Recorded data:
-------------------------

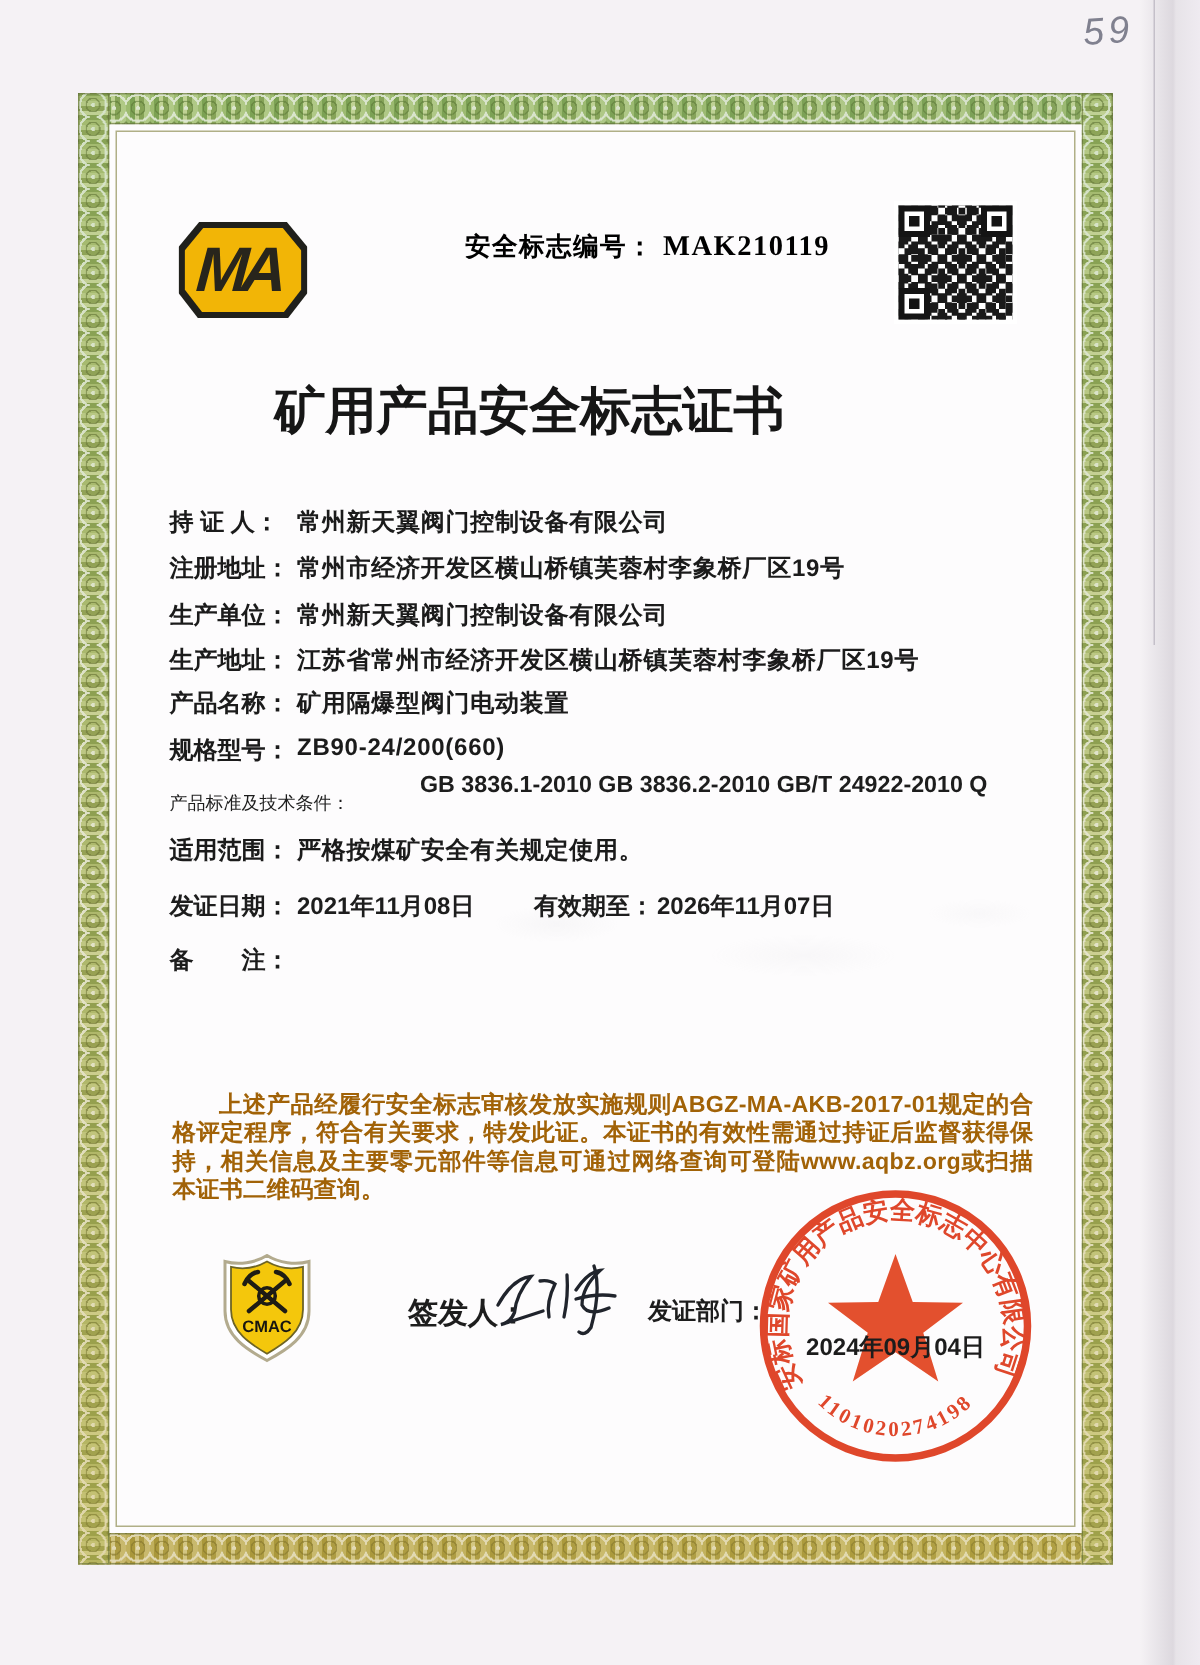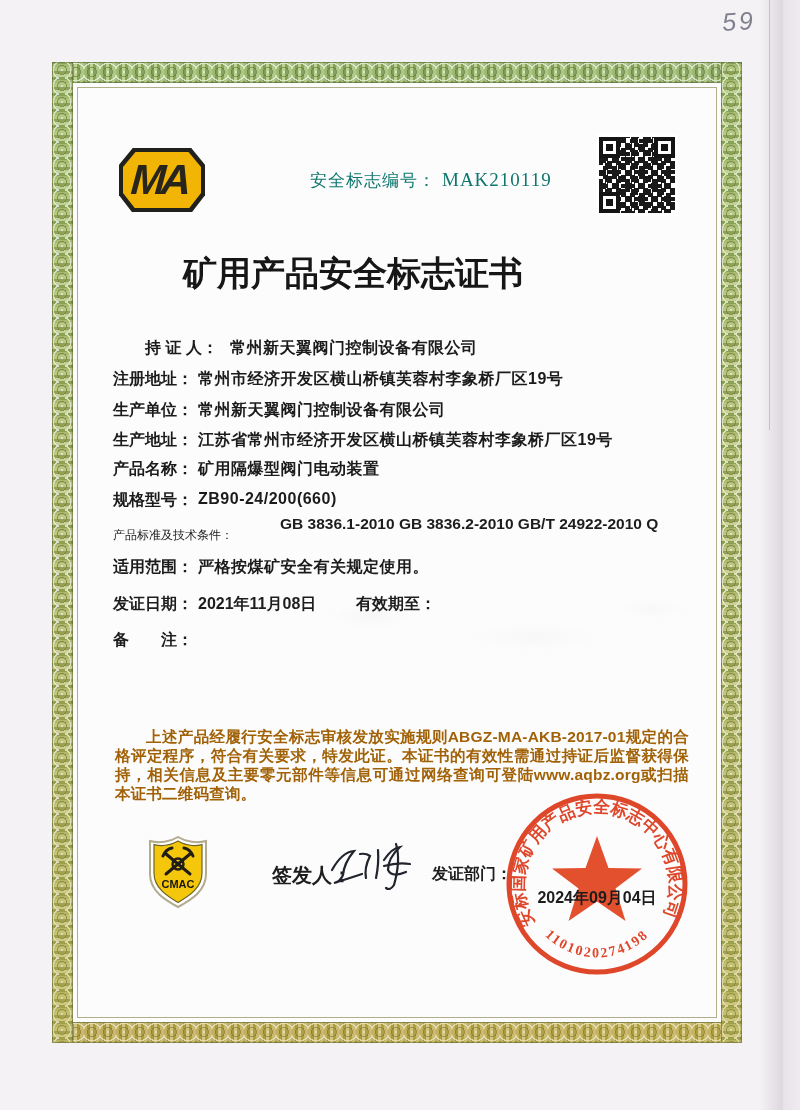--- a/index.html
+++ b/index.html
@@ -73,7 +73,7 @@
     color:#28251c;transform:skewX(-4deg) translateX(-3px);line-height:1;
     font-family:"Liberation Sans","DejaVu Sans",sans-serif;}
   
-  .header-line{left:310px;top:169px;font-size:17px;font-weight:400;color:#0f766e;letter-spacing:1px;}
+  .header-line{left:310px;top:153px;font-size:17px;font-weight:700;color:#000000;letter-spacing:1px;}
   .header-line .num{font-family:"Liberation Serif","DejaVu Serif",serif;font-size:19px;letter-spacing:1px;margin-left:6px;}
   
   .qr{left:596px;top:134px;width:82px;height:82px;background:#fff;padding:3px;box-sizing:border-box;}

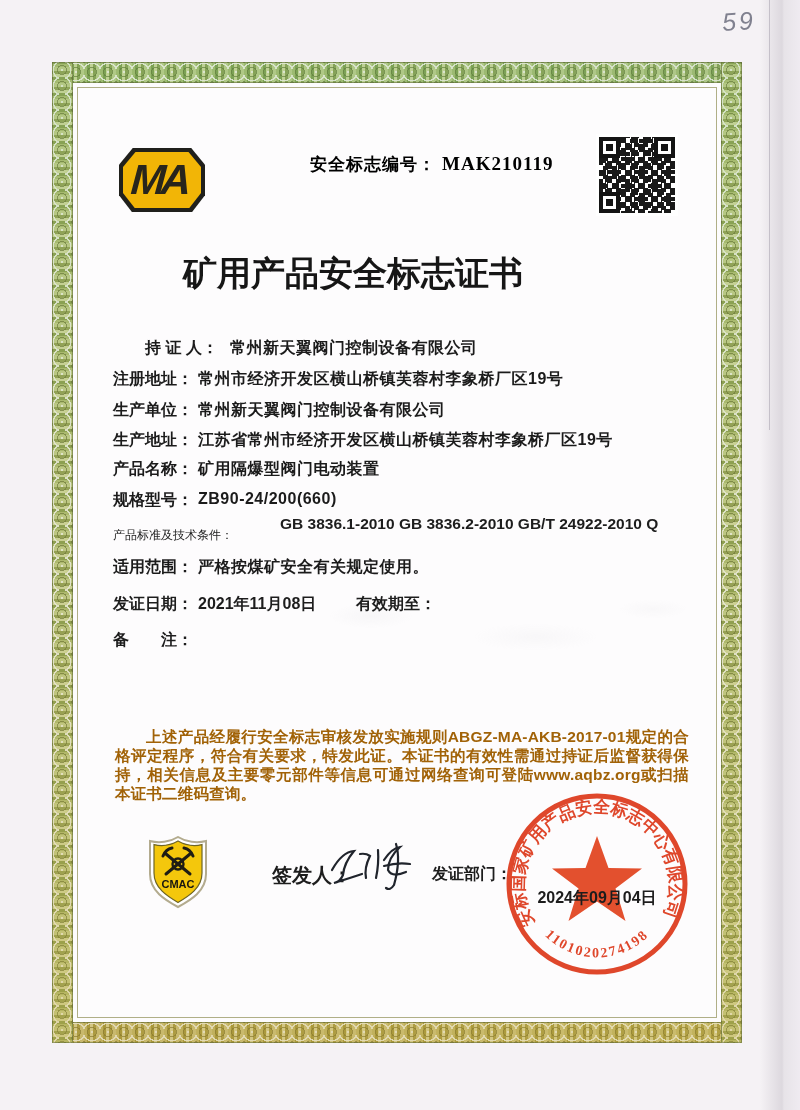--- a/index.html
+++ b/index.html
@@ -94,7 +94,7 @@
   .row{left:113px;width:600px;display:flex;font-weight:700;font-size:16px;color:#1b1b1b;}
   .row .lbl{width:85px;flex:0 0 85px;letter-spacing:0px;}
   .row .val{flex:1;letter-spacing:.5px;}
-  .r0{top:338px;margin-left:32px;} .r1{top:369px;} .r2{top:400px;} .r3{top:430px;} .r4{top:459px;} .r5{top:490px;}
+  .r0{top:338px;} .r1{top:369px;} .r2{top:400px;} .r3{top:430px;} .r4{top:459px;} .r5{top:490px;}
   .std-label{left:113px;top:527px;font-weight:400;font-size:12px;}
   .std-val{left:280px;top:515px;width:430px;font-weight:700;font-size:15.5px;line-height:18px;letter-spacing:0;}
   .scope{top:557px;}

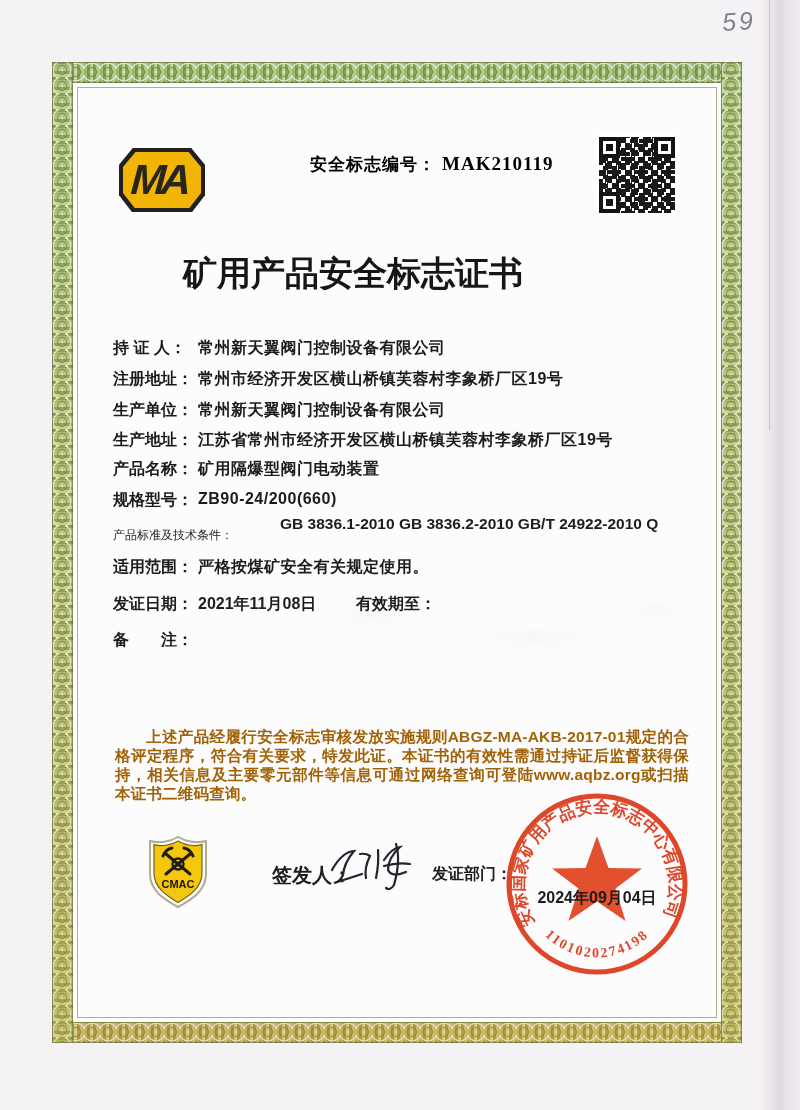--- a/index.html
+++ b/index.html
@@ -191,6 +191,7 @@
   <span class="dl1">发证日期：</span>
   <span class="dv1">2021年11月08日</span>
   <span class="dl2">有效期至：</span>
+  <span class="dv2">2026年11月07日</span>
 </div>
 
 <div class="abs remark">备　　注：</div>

-------------------------

▸ TASK DESCRIPTION
Lines containing the word "family" must be found in the data above and copied.

▸ TASK SOLUTION
     font-family:"Liberation Sans","DejaVu Sans",sans-serif;}
   .header-line .num{font-family:"Liberation Serif","DejaVu Serif",serif;font-size:19px;letter-spacing:1px;margin-left:6px;}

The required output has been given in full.